DATASET:
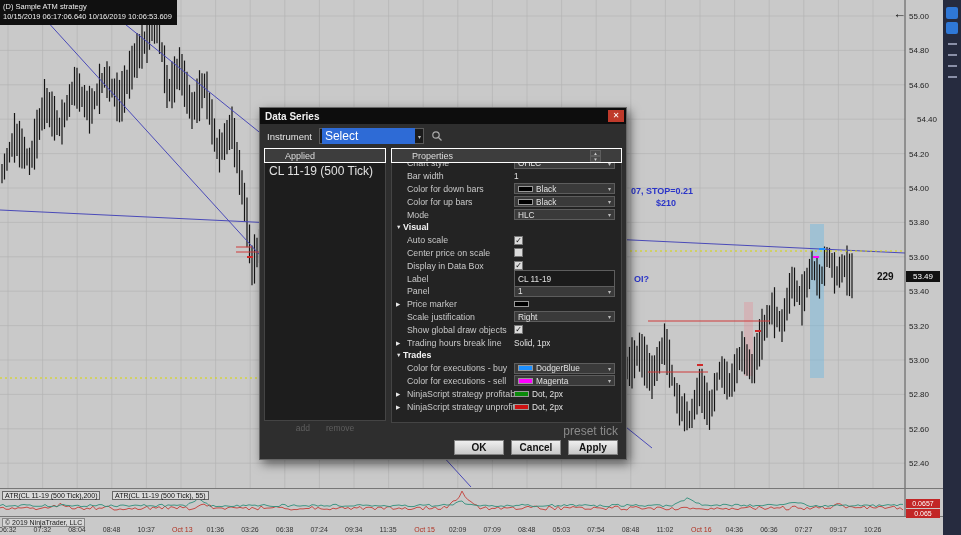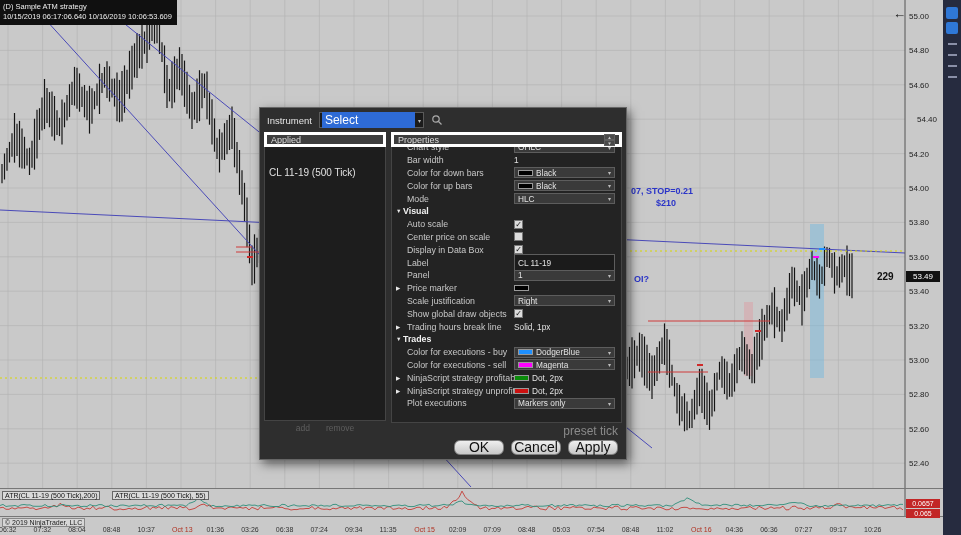"Data Series" div.dlg-title { html: none -> <div> <span>Data Series</span> <span> <span>✕</span> </span> </div> }
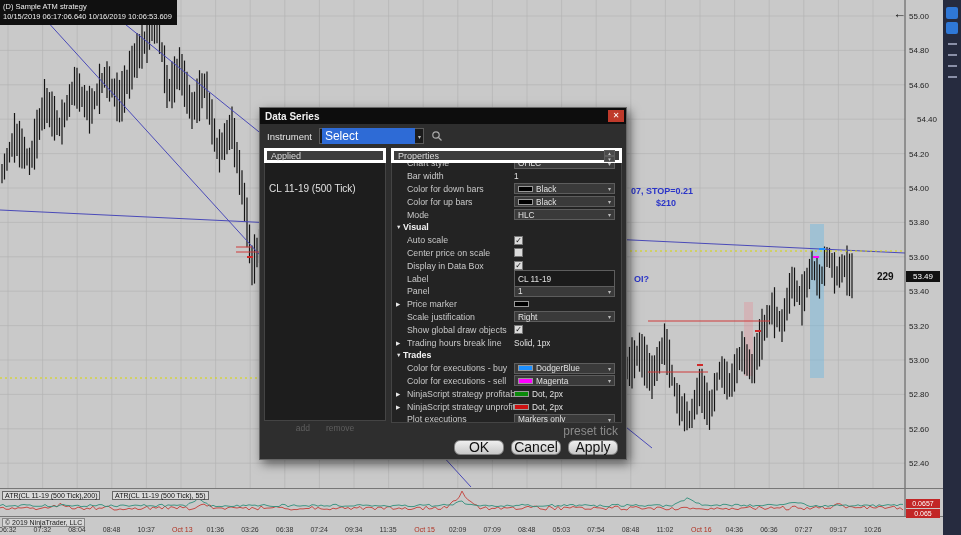"Applied" .pane-header { border: 3px solid #ffffff -> 1px solid #ffffff; padding: 0 4px -> 0 20px }
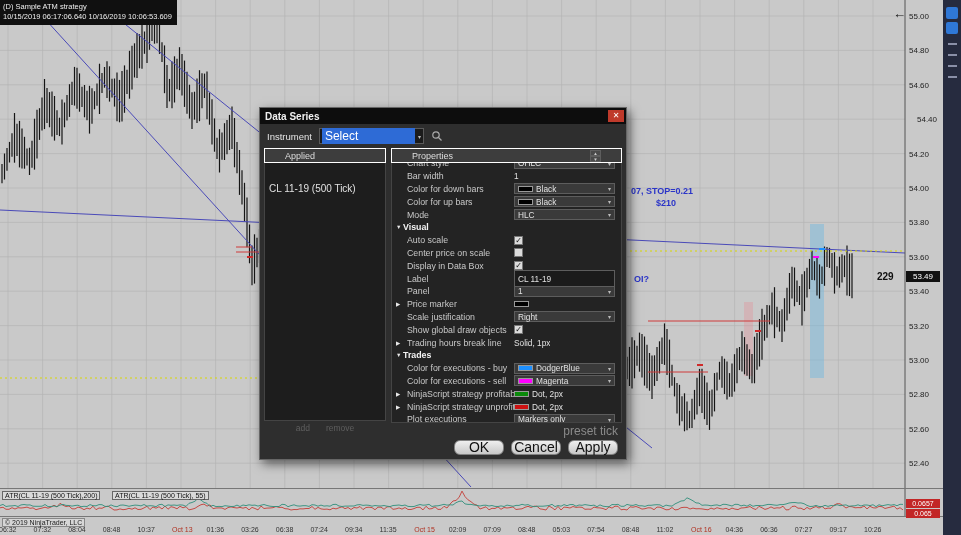"CL 11-19 (500 Tick)" .applied-item { font-size: 10px -> 12px; padding: 20px 4px -> 1px 4px }
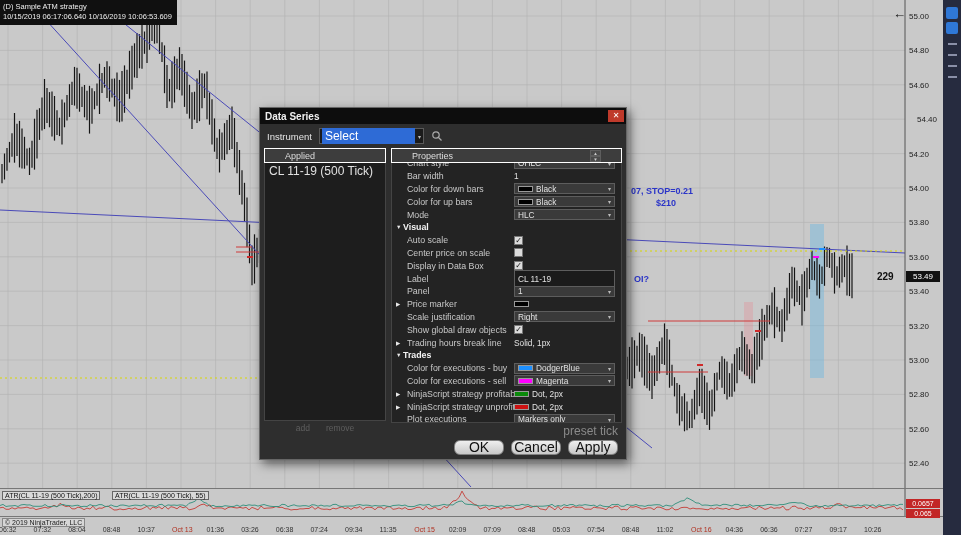"Plot executions" div.prow { html: <div> <div> <span></span> <span>Plot executions</span> </div> <div> <div> <span>Markers only</span> <span>▾</span> </div> </div> </div> -> none }
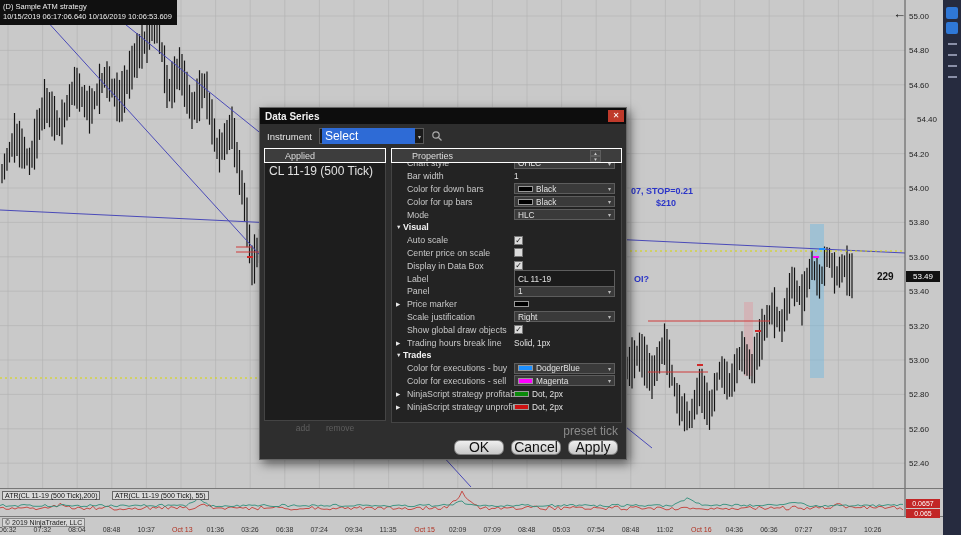"OK" .btn { border-radius: 6px -> 0; font-size: 14px -> 10px; font-weight: none -> bold }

EXERCISE AIM: Everything from the line containing "border: 3px solid" through the last line of the records above is to be reproduced exactly, except the pictures.

REPLY:
"Applied" .pane-header { border: 3px solid #ffffff -> 1px solid #ffffff; padding: 0 4px -> 0 20px }
"CL 11-19 (500 Tick)" .applied-item { font-size: 10px -> 12px; padding: 20px 4px -> 1px 4px }
"Plot executions" div.prow { html: <div> <div> <span></span> <span>Plot executions</span> </div> <div> <div> <span>Markers only</span> <span>▾</span> </div> </div> </div> -> none }
"OK" .btn { border-radius: 6px -> 0; font-size: 14px -> 10px; font-weight: none -> bold }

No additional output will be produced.